Nothing but the lines from the one with "BROTHER TN 245" through the final line of the entries below should be written out, each exactly as given.

MATERIAL FOR THE TASK Block Start

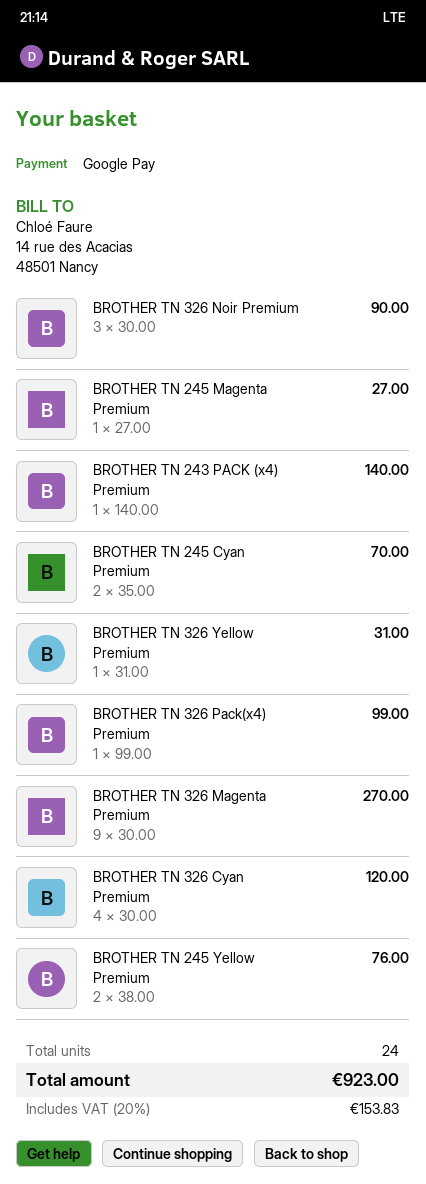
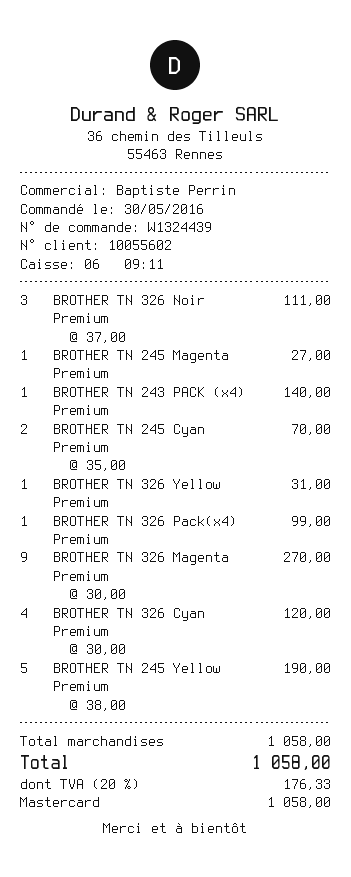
payment method: Google Pay -> Mastercard
BROTHER TN 326 Noir Premium: 3 x 30.00 = 90.00 -> 3 x 37.00 = 111.00
BROTHER TN 245 Yellow Premium: 2 x 38.00 = 76.00 -> 5 x 38.00 = 190.00
tax: 20% = 153.83 -> 20% = 176.33
total: 923.00 -> 1058.00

MATERIAL FOR THE TASK Block End

SOLUTION TO THIS PROBLEM:
BROTHER TN 245 Yellow Premium: 2 x 38.00 = 76.00 -> 5 x 38.00 = 190.00
tax: 20% = 153.83 -> 20% = 176.33
total: 923.00 -> 1058.00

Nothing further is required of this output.